> [Exercise details]:
Scan the lines below; pull out those with "position".
### Data for review ###
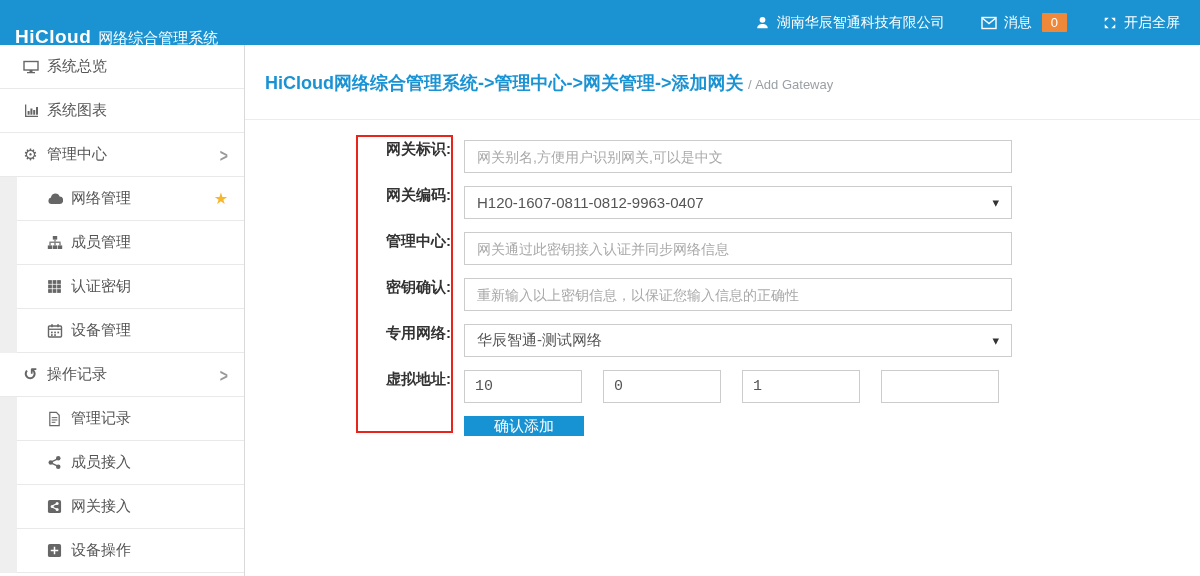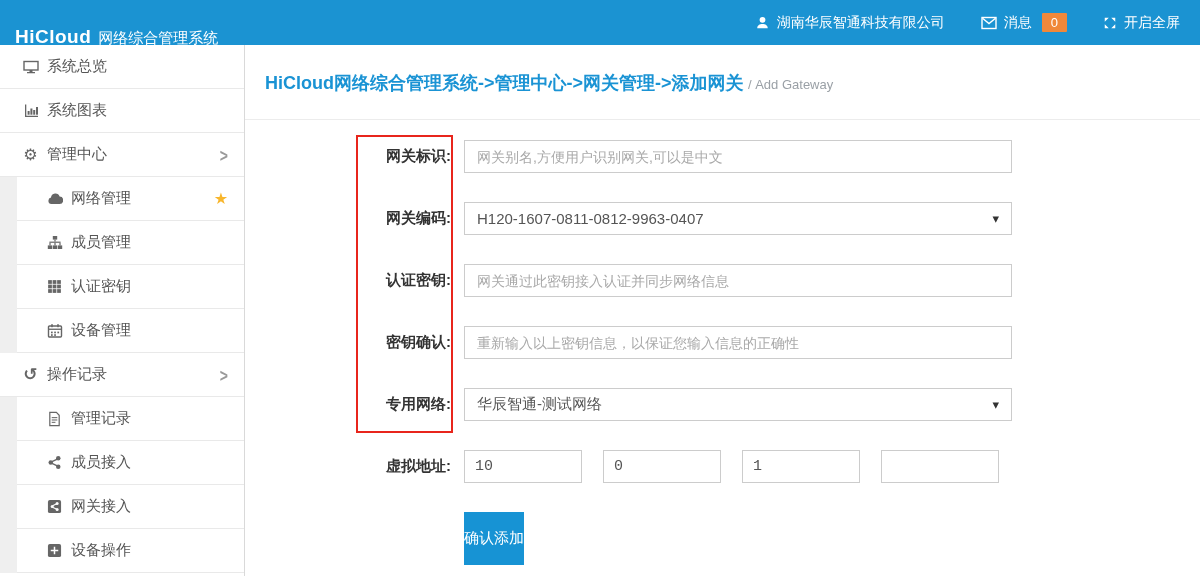--- a/index.html
+++ b/index.html
@@ -40,7 +40,7 @@
 
   
   .gform { position:relative; padding:20px 0 0 110px; }
-  .frow { display:flex; align-items:center; margin-bottom:29px; }
+  .frow { display:flex; align-items:flex-start; margin-bottom:13px; }
   .flabel { width:96px; text-align:right; font-weight:bold; color:#333; font-size:15px;
     margin-right:13px; flex:none; }
   .tinput { width:548px; height:33px; border:1px solid #ccc; padding:0 12px; font-size:14px;

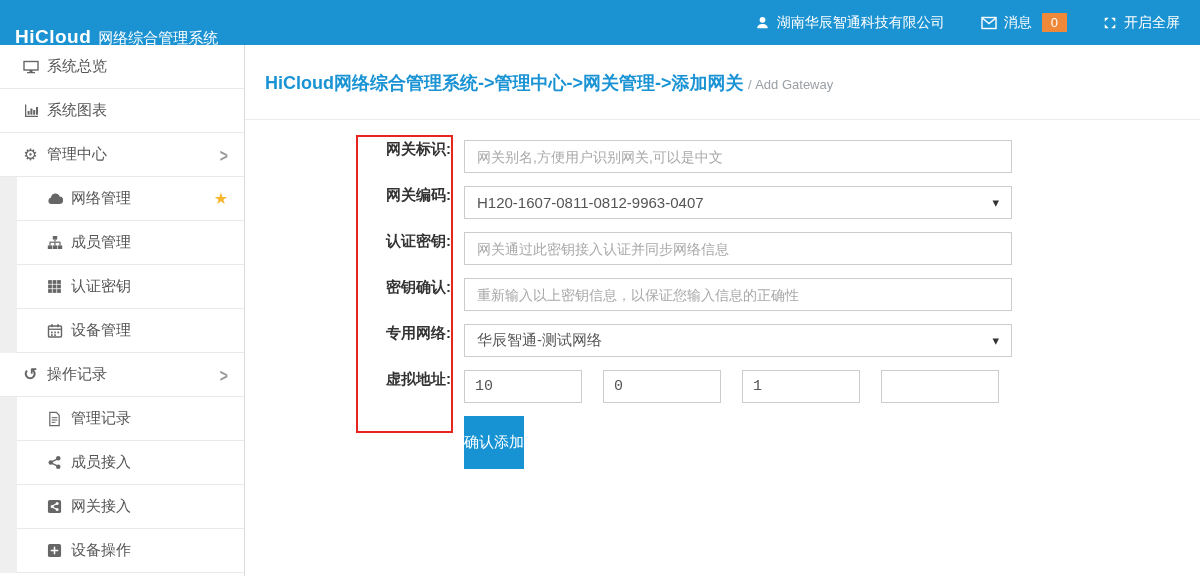--- a/index.html
+++ b/index.html
@@ -278,7 +278,7 @@
       </div>
 
       <div class="frow">
-        <label class="flabel">认证密钥:</label>
+        <label class="flabel">管理中心:</label>
         <input class="tinput" type="text" placeholder="网关通过此密钥接入认证并同步网络信息" style="">
       </div>
 

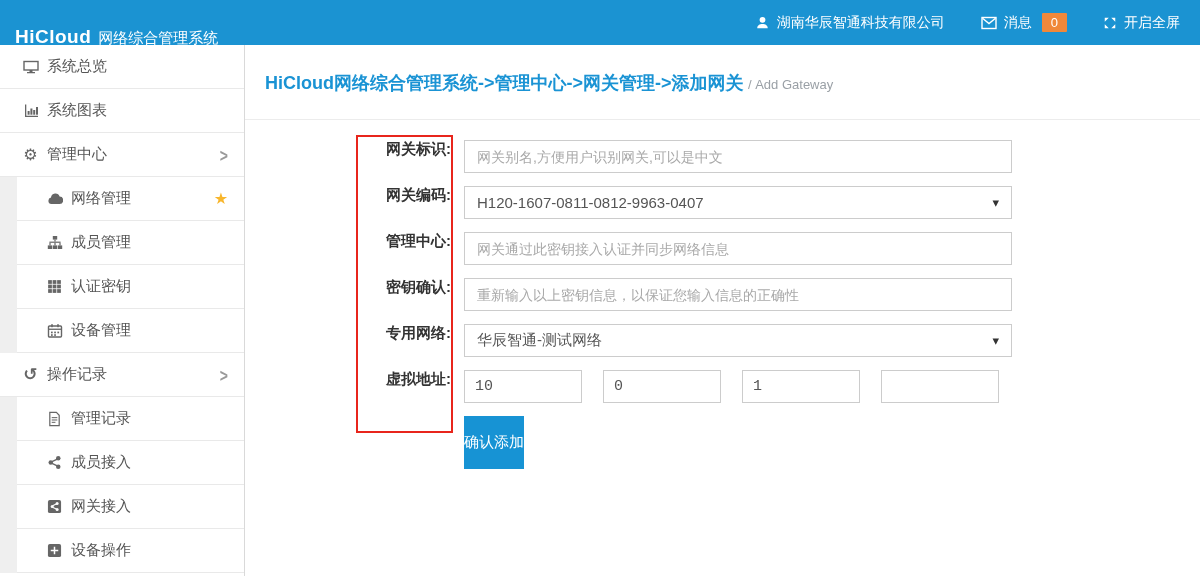--- a/index.html
+++ b/index.html
@@ -54,7 +54,7 @@
   .ip-input { width:118px; height:33px; border:1px solid #ccc; padding:0 10px; font-size:15px;
     color:#555; font-family:Liberation Mono, monospace; outline:none; }
   .submit-row { margin-top:8px; }
-  .submit-btn { height:53px; padding:0 0; background:#1793d4; color:#fff; border:none;
+  .submit-btn { height:20px; padding:0 30px; background:#1793d4; color:#fff; border:none;
     font-size:15px; cursor:pointer; font-family:Liberation Sans, sans-serif; }
   .red-outline { position:absolute; left:111px; top:15px; width:97px; height:298px;
     border:2px solid #e8251c; pointer-events:none; }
###
> [Output]:
   .gform { position:relative; padding:20px 0 0 110px; }
   .red-outline { position:absolute; left:111px; top:15px; width:97px; height:298px;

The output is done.